* _Activity_
Exact copy without images: repeat every entry as written.

Before-and-after page screenshots:
---+---

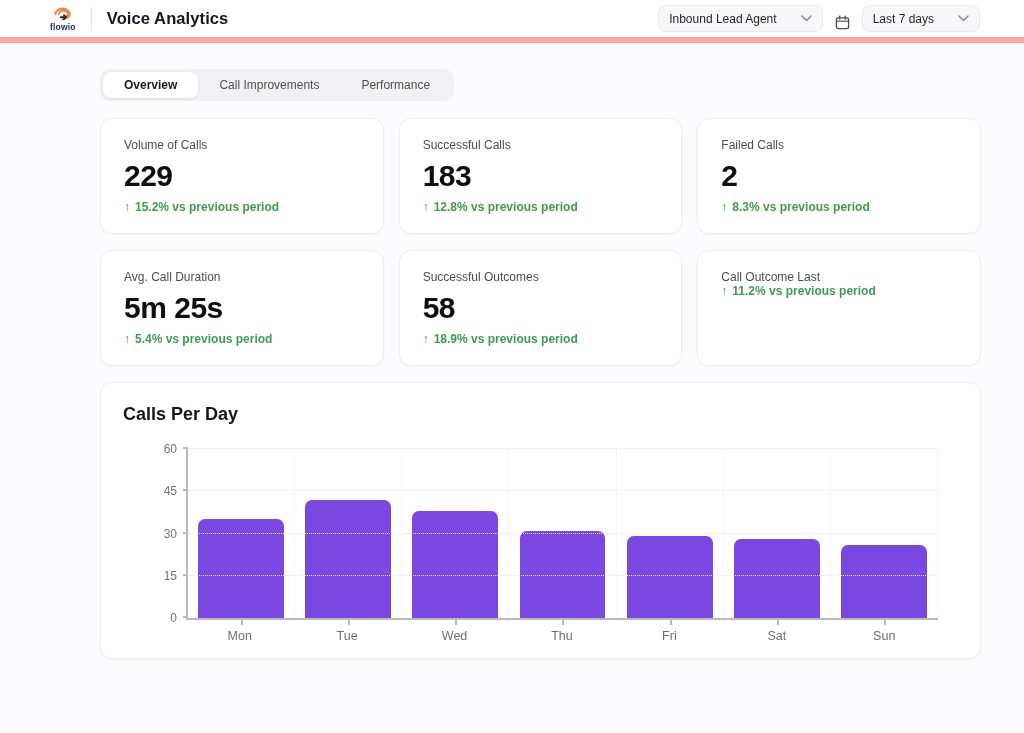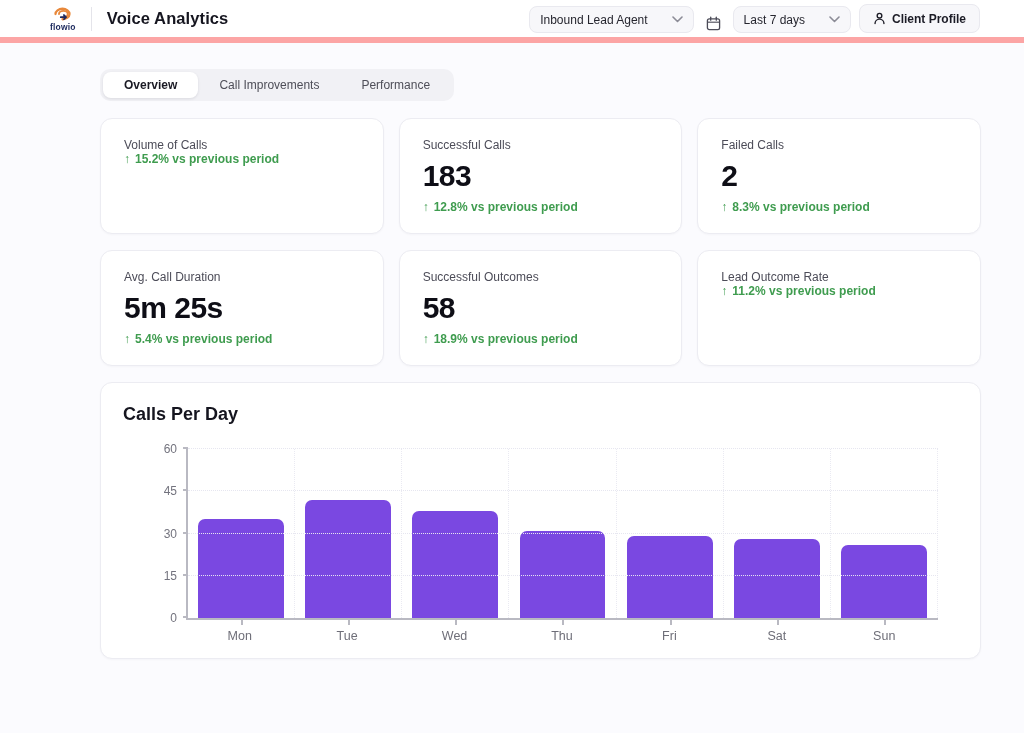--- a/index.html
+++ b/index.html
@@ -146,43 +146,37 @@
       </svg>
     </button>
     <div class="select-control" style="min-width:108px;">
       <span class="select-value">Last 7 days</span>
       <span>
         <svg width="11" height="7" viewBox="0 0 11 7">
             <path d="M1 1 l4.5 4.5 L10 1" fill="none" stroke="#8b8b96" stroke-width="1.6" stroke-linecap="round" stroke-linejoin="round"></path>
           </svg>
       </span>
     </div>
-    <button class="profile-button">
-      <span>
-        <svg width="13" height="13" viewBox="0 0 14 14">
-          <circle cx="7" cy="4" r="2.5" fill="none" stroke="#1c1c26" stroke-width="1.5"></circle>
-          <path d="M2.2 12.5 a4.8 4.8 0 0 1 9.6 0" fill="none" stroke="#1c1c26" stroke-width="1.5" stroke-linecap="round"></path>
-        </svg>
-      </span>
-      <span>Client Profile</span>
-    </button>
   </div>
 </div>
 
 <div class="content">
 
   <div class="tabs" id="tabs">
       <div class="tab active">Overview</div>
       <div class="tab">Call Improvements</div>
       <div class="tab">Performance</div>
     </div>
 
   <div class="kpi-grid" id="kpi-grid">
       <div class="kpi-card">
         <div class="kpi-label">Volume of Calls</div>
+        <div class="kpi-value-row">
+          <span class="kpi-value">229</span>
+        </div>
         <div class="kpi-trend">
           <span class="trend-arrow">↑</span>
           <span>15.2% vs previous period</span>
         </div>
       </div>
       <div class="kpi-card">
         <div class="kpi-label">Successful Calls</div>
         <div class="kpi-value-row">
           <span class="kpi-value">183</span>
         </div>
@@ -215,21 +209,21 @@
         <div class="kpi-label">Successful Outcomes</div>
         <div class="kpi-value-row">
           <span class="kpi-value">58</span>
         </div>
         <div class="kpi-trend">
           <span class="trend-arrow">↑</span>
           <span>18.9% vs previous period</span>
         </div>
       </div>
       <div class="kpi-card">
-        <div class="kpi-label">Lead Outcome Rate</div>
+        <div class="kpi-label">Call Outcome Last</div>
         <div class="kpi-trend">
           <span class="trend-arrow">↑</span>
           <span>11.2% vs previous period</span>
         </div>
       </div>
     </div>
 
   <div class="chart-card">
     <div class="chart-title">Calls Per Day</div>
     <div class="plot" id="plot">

---+---

* _Written response_
--- a/index.html
+++ b/index.html
@@ -146,43 +146,37 @@
       </svg>
     </button>
     <div class="select-control" style="min-width:108px;">
       <span class="select-value">Last 7 days</span>
       <span>
         <svg width="11" height="7" viewBox="0 0 11 7">
             <path d="M1 1 l4.5 4.5 L10 1" fill="none" stroke="#8b8b96" stroke-width="1.6" stroke-linecap="round" stroke-linejoin="round"></path>
           </svg>
       </span>
     </div>
-    <button class="profile-button">
-      <span>
-        <svg width="13" height="13" viewBox="0 0 14 14">
-          <circle cx="7" cy="4" r="2.5" fill="none" stroke="#1c1c26" stroke-width="1.5"></circle>
-          <path d="M2.2 12.5 a4.8 4.8 0 0 1 9.6 0" fill="none" stroke="#1c1c26" stroke-width="1.5" stroke-linecap="round"></path>
-        </svg>
-      </span>
-      <span>Client Profile</span>
-    </button>
   </div>
 </div>
 
 <div class="content">
 
   <div class="tabs" id="tabs">
       <div class="tab active">Overview</div>
       <div class="tab">Call Improvements</div>
       <div class="tab">Performance</div>
     </div>
 
   <div class="kpi-grid" id="kpi-grid">
       <div class="kpi-card">
         <div class="kpi-label">Volume of Calls</div>
+        <div class="kpi-value-row">
+          <span class="kpi-value">229</span>
+        </div>
         <div class="kpi-trend">
           <span class="trend-arrow">↑</span>
           <span>15.2% vs previous period</span>
         </div>
       </div>
       <div class="kpi-card">
         <div class="kpi-label">Successful Calls</div>
         <div class="kpi-value-row">
           <span class="kpi-value">183</span>
         </div>
@@ -215,21 +209,21 @@
         <div class="kpi-label">Successful Outcomes</div>
         <div class="kpi-value-row">
           <span class="kpi-value">58</span>
         </div>
         <div class="kpi-trend">
           <span class="trend-arrow">↑</span>
           <span>18.9% vs previous period</span>
         </div>
       </div>
       <div class="kpi-card">
-        <div class="kpi-label">Lead Outcome Rate</div>
+        <div class="kpi-label">Call Outcome Last</div>
         <div class="kpi-trend">
           <span class="trend-arrow">↑</span>
           <span>11.2% vs previous period</span>
         </div>
       </div>
     </div>
 
   <div class="chart-card">
     <div class="chart-title">Calls Per Day</div>
     <div class="plot" id="plot">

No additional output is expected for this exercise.